GithubHelp home page GithubHelp logo

datasync-task-runner's Introduction

datasync-task-runner

Overview

This tool wraps AWS DataSync to provide scriptable task creation and execution.

Prerequisites

  • DataSync Agent
  • python 3.6+

Usage

# Install dependencies (preferably in a virtual environment)
pip3 install -r requirements.txt

# Execute run-task.py with the specified configuration. 
python3 run-task.py --config-file config.py

# If source/destination locations change frequently and the task needs to run on a regular basis,
# create a cron job for run-task.py
0 23 * * * python3 run-task.py --config-file config.py

# Users may also call the task runner as a docker container
docker build -t run-task .
docker run \
  -v $PWD/config.py:/config.py:ro \ # mount configuration file at /config.py
  -v ~/.aws:/root/.aws:ro \ # mount .aws directory if needed
  run-task -c /config.py # execute run-task with the provided configuration

Example Configuration File (examples/sync-daily.py)

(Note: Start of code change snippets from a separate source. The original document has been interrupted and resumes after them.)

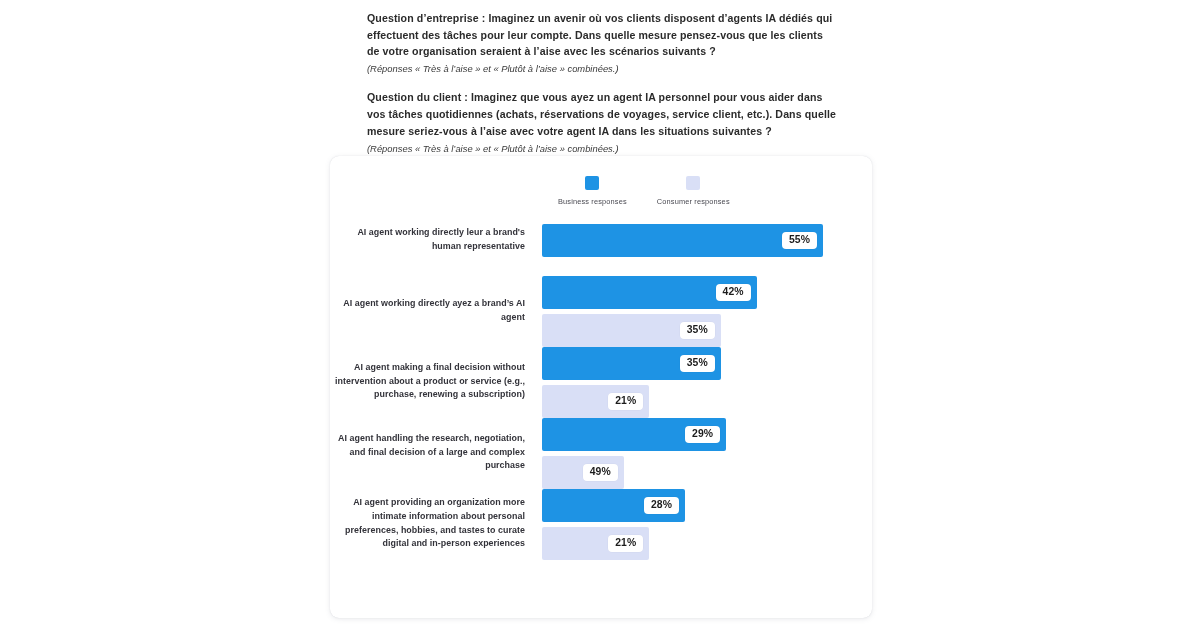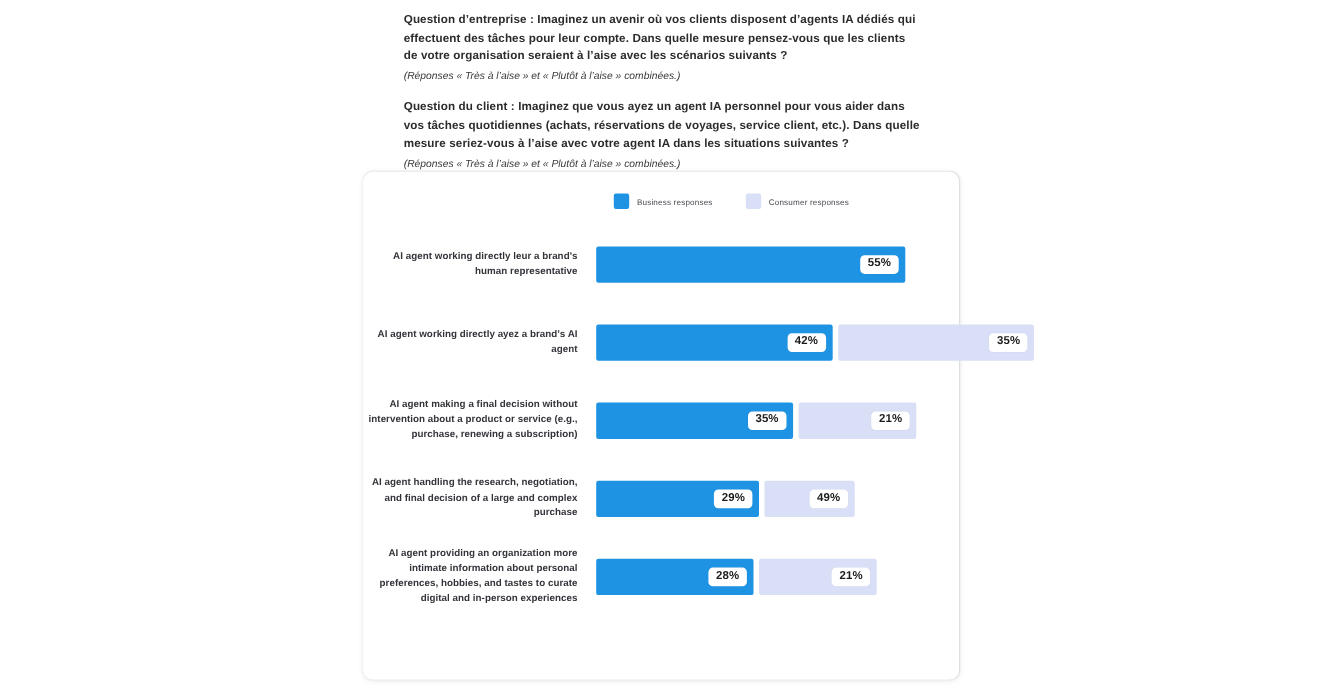--- a/index.html
+++ b/index.html
@@ -60,20 +60,21 @@
     left: 228px;
     top: 20px;
     display: flex;
     align-items: center;
     gap: 30px;
   }
   .legend-item {
     display: flex;
     align-items: center;
     gap: 7px;
+    flex-direction: column;
   }
   .legend-swatch {
     width: 14px;
     height: 14px;
     border-radius: 2px;
     flex: none;
   }
   .legend-label {
     font-size: 7.4px;
     color: #4a4a52;
@@ -102,21 +103,21 @@
     box-sizing: border-box;
     font-size: 8.9px;
     font-weight: bold;
     color: #33333a;
     line-height: 1.55;
     letter-spacing: 0.005em;
   }
   .bars {
     flex: 1;
     display: flex;
-    flex-direction: row;
+    flex-direction: column;
     gap: 5px;
     padding-top: 2px;
   }
   .bar-row {
     position: relative;
     height: 33px;
   }
   .bar {
     height: 33px;
     border-radius: 2px;
@@ -209,21 +210,21 @@
             <span class="bar-value">21%</span>
           </div>
         </div>
       </div>
     </div>
 
     <div class="group">
       <div class="group-label">AI agent handling the research, negotiation, and final decision of a large and complex purchase</div>
       <div class="bars">
         <div class="bar-row">
-          <div class="bar business" style="width: 148.19px;">
+          <div class="bar business" style="width: 148.19px; padding-left: 36px;">
             <span class="bar-value">29%</span>
           </div>
         </div>
         <div class="bar-row">
           <div class="bar consumer" style="width: 81.76px;">
             <span class="bar-value">49%</span>
           </div>
         </div>
       </div>
     </div>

A task has been created with fixed source and destination locations. When called with the configuration below, the task runner will copy yesterday's files (which are assumed to be in a folder called YYYY-MM-DD) to the destination. If the folder does not exist, it will not be copied to the destination.

from datetime import date, timedelta

yesterday = date.today() - timedelta(days=1)
folder = yesterday.strftime("%Y-%m-%d")

def configure_task():
    return {
        "TaskArn": "arn:aws:datasync:<region>:<account>:task/<task-id>",
        "Includes": [{"FilterType": "SIMPLE_PATTERN", "Value": folder}],
    }

Example Configuration File (examples/create-task-and-locations.py)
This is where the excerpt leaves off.